A little disappointing, however, is that despite all the comics around, Ian -- despite being a great reader for his age -- rarely wants to buy one. Long ago, I got him his own longbox, and have been stocking it with a couple titles a month since he was one year old. But he rarely wants to read a comic, save for the occasional glance at a Simpsons mag or a Hulk book. At least the kid likes to read other stuff.
As for me, I was stocking up for the first time since before I left for Australia (save for buying four comics at a shop in Sydney when I ran out of stuff to read. It would have been more, but the Aussies charged a premium over cover price). I couldn't, however, find a copy of Secret Invasion No. 8 -- the delayed conclusion to Marvel's 2008 summer crossover, which came out almost two weeks ago. Not wanting to leave a story in the middle, I resolved to acquire the issue today (and not pay the $10 premium Comic Outpost wanted for a "variant edition" with a different cover).

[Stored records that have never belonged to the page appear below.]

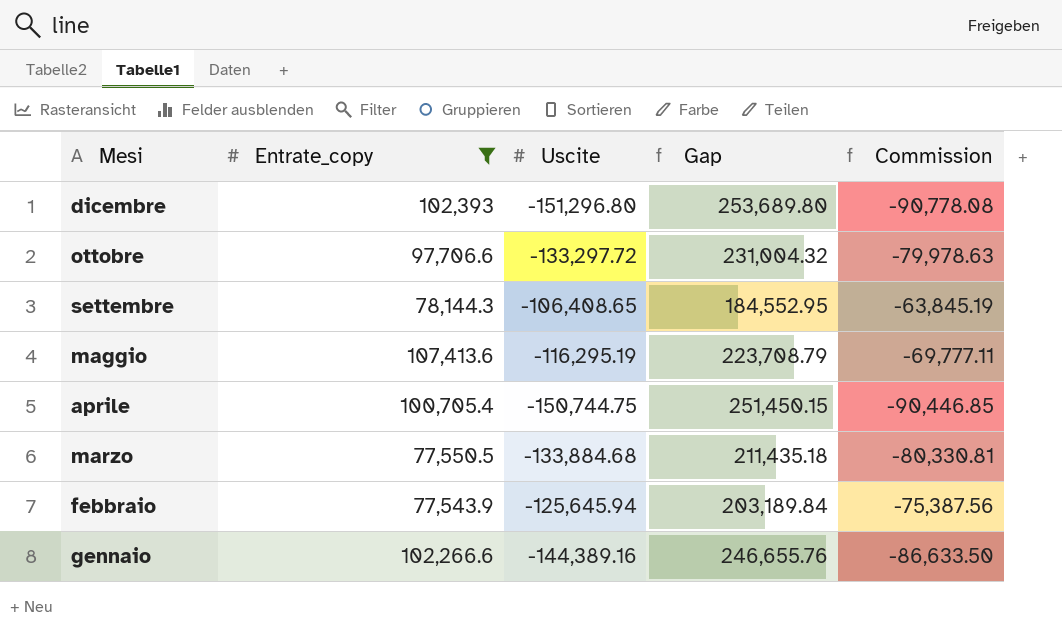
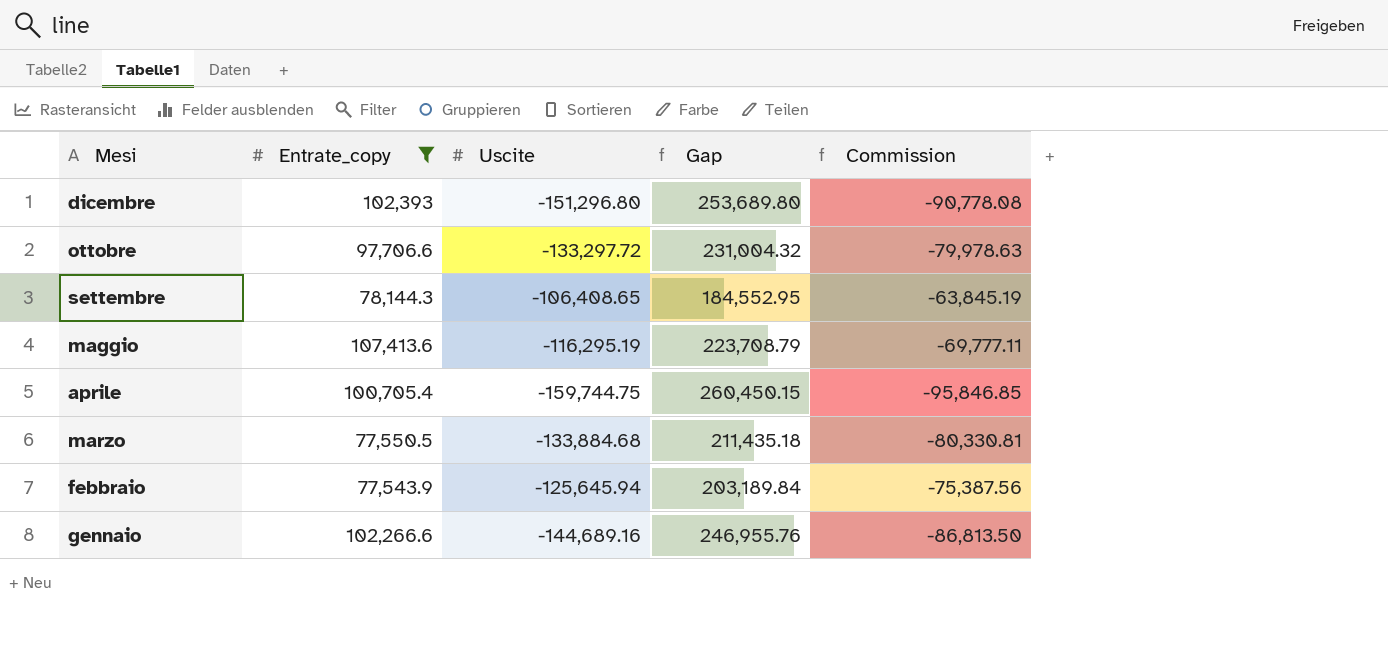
aprile | Uscite: -150,744.75 -> -159,744.75
aprile | Gap: 251,450.15 -> 260,450.15
aprile | Commission: -90,446.85 -> -95,846.85
gennaio | Uscite: -144,389.16 -> -144,689.16
gennaio | Gap: 246,655.76 -> 246,955.76
gennaio | Commission: -86,633.50 -> -86,813.50

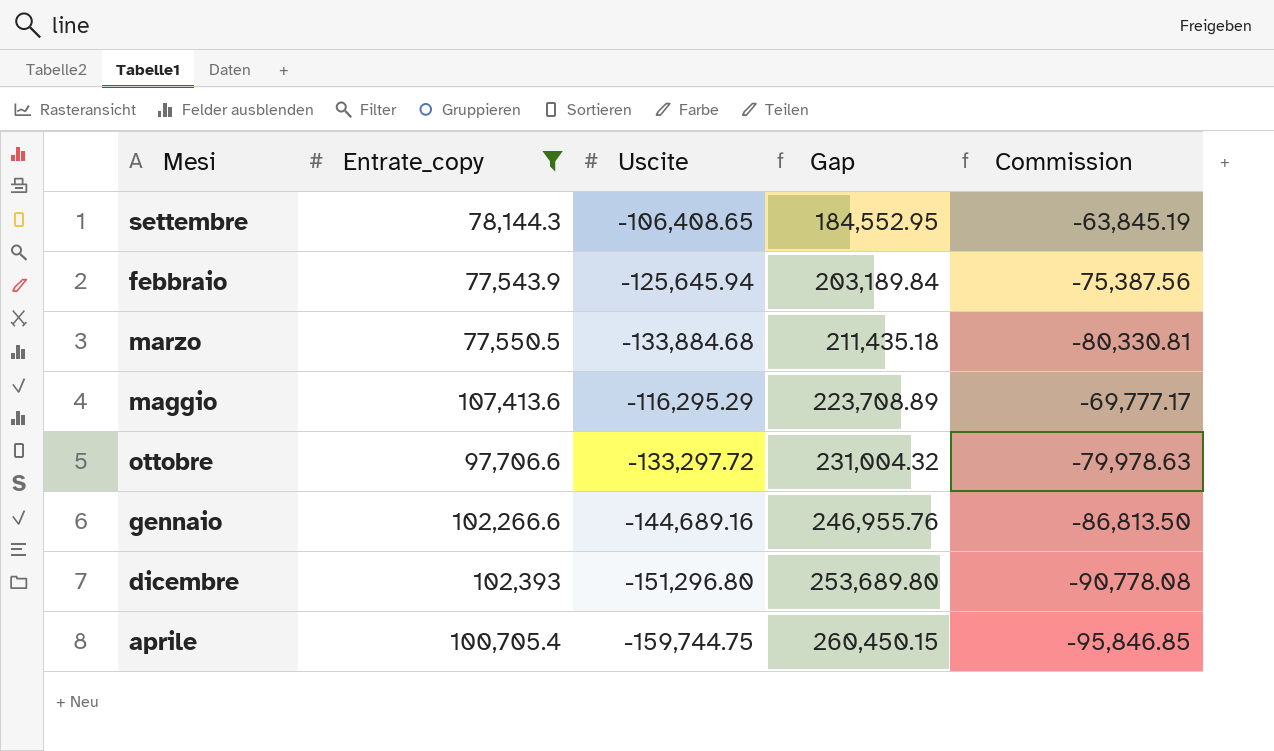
row order: Mesi descending -> Gap ascending
maggio | Uscite: -116,295.19 -> -116,295.29
maggio | Gap: 223,708.79 -> 223,708.89
maggio | Commission: -69,777.11 -> -69,777.17

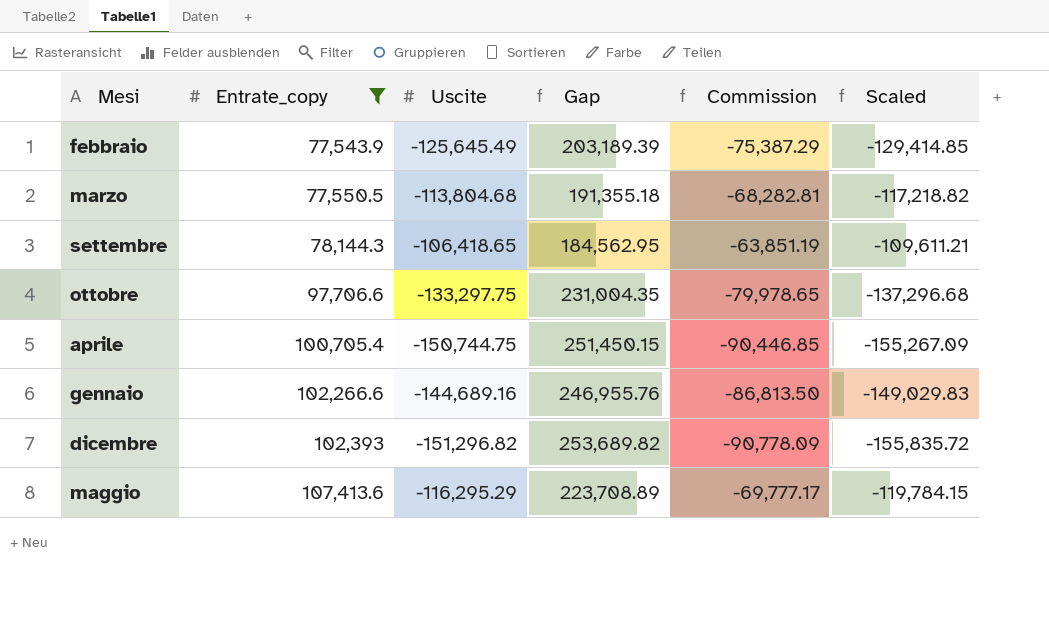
row order: Gap ascending -> Entrate_copy ascending
column Scaled | formula: none -> [Uscite] * 1.03
febbraio | Uscite: -125,645.94 -> -125,645.49
febbraio | Gap: 203,189.84 -> 203,189.39
febbraio | Commission: -75,387.56 -> -75,387.29
marzo | Uscite: -133,884.68 -> -113,804.68
marzo | Gap: 211,435.18 -> 191,355.18
marzo | Commission: -80,330.81 -> -68,282.81
settembre | Uscite: -106,408.65 -> -106,418.65
settembre | Gap: 184,552.95 -> 184,562.95
settembre | Commission: -63,845.19 -> -63,851.19
ottobre | Uscite: -133,297.72 -> -133,297.75
ottobre | Gap: 231,004.32 -> 231,004.35
ottobre | Commission: -79,978.63 -> -79,978.65
aprile | Uscite: -159,744.75 -> -150,744.75
aprile | Gap: 260,450.15 -> 251,450.15
aprile | Commission: -95,846.85 -> -90,446.85
dicembre | Uscite: -151,296.80 -> -151,296.82
dicembre | Gap: 253,689.80 -> 253,689.82
dicembre | Commission: -90,778.08 -> -90,778.09

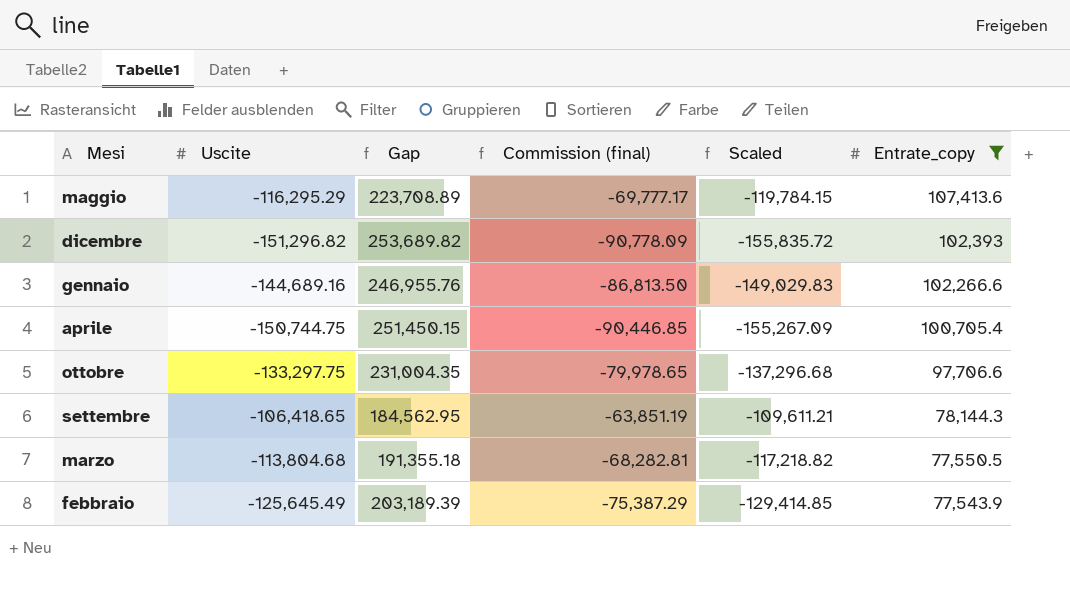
row order: Entrate_copy ascending -> Entrate_copy descending
column name: Commission -> Commission (final)
column Entrate_copy | position: 2 -> 6

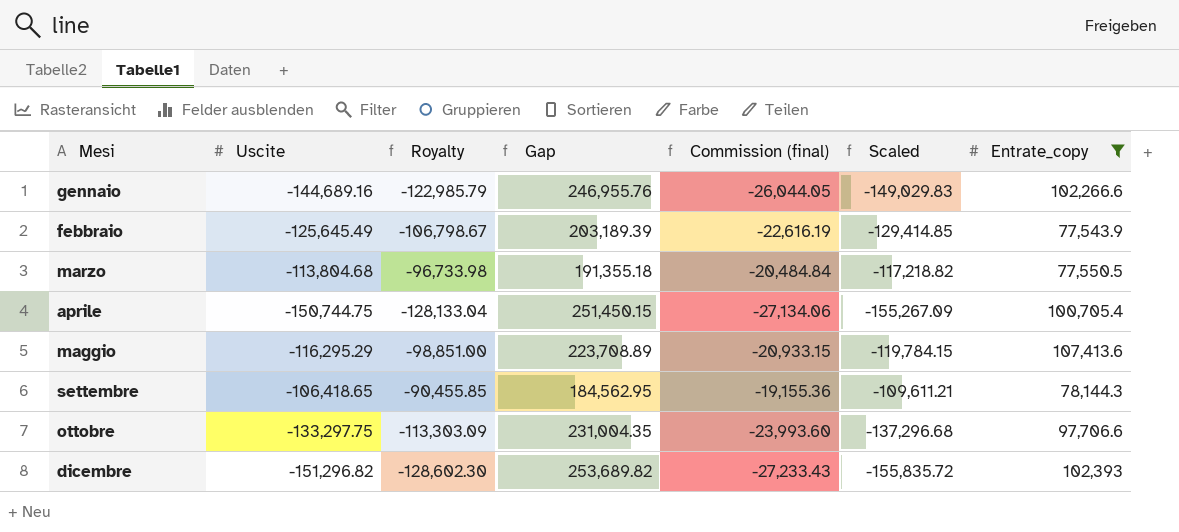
row order: Entrate_copy descending -> Mesi ascending
column Royalty | formula: none -> [Uscite] * 0.85
column Commission (final) | formula: [Uscite] * 0.6 -> [Uscite] * 0.18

Enter my iPhone. I first did a Google search for "San Francisco comic book shop" and came up with three hits on the map that were close. I touched the shops' entries, and the iPhone offered to call them for me. None of them had it. I then called my "back-up" comic shop in San Bruno, and they were out as well. Finally, I called the comic shop in Pacifica, near Ian's school (and by which I had passed about an hour before). That shop had a copy.

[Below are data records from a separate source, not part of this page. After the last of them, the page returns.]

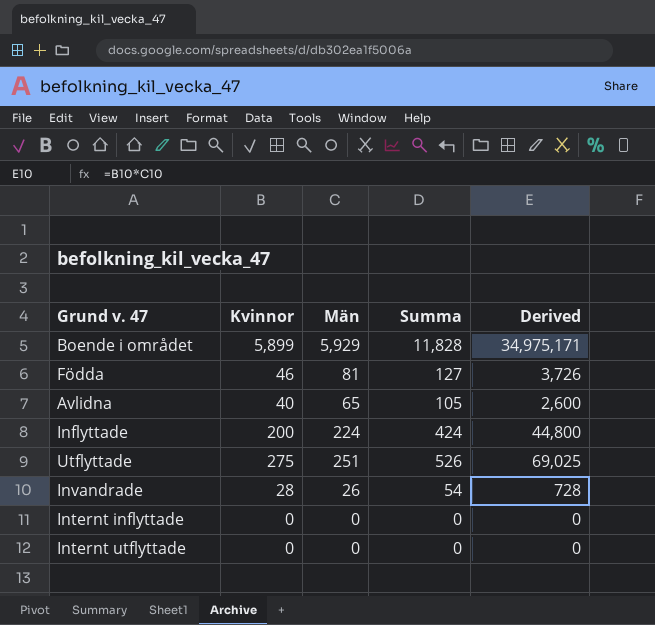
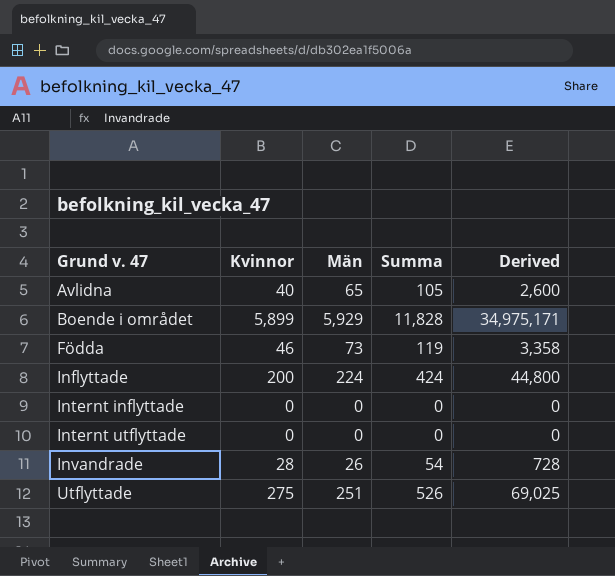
row order: none -> Grund v. 47 ascending
Födda | Män: 81 -> 73
Födda | Summa: 127 -> 119
Födda | Derived: 3,726 -> 3,358

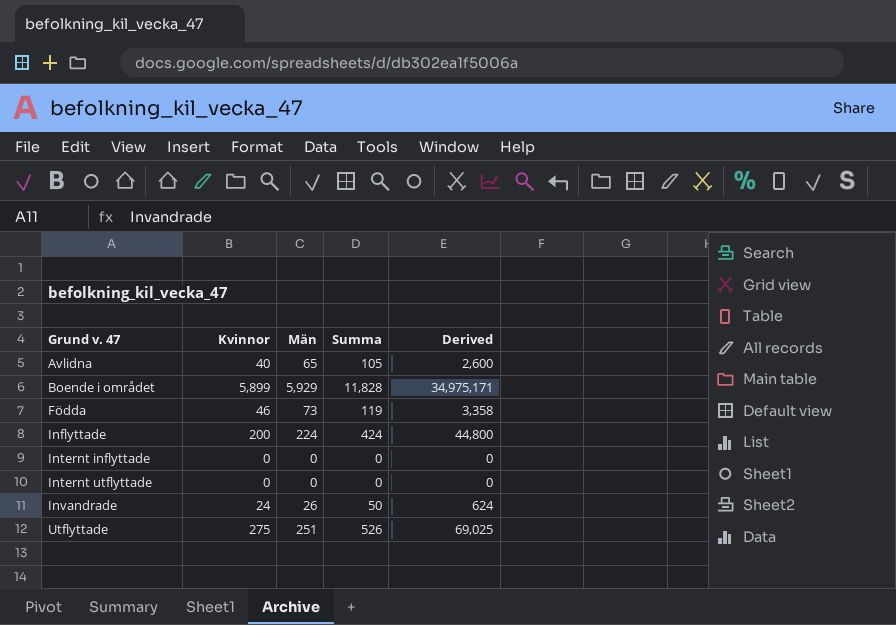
Invandrade | Kvinnor: 28 -> 24
Invandrade | Summa: 54 -> 50
Invandrade | Derived: 728 -> 624

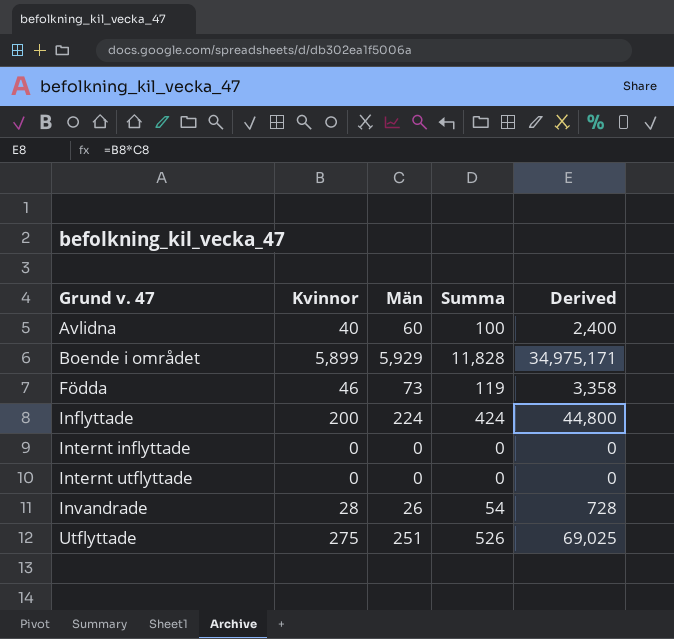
Avlidna | Män: 65 -> 60
Avlidna | Summa: 105 -> 100
Avlidna | Derived: 2,600 -> 2,400
Invandrade | Kvinnor: 24 -> 28
Invandrade | Summa: 50 -> 54
Invandrade | Derived: 624 -> 728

So I loaded Ian in the car. We stopped briefly at a McDonalds for a ice cream (and Ian played a quick basketball game with a little girl, left) and went to Coastside Comics, where I got what I needed. Total money spent on about 20 comics and a new longbox today: $80. Sheesh! My high school days of getting $3 a day from my parents for lunch, then going to Thrifty's to buy three comics -- and still have enough left over for a snack -- are over.
We drove home, just in time for a blackout. So Ian watched a Wiggles video on my laptop while I hunkered down next to a window and read.
The general plot and leadup to Secret Invasion seemed like a good mix between Invasion of the Body Snatchers and the new version of Battlestar Galactica. Longtime Marvel alien baddies, the Skrulls, finally realized that their shape-shifting abilities opened up possibilities to infiltrate and take over the planet from within. Writer Brian Bendis did a good job notching up the tension over the course of a couple years before letting go in April with Secret Invasion No. 1.
Once the invasion stopped being so "secret," however, the crossover turned into a pretty generic slugfest, with a couple highlights (the Fantastic Four, Captain Britain and Hercules crossovers among them). It was a good, fun read but it seemed going in that there would've been a denser, more tension-filled story than what we ended up getting.
Secret Invasion No. 8 wrapped up the fighting pretty quickly, with a major Marvel character being a main casualty. But it ended so quickly that it was anti-climatic. It didn't help that the artist, Lenlil Francis Yu, has an art style more attuned toward crime books than full-fledged superhero action. His fight scenes were murky and foreground cluttered. I couldn't help but think a George Perez or Mark Bagley -- action artists who sport good, clean lines -- would've been been better suited for this.
In short, it felt like the Marvel writers spent so much time deftly creating a story's beginning that they forgot to plan a satisfying end.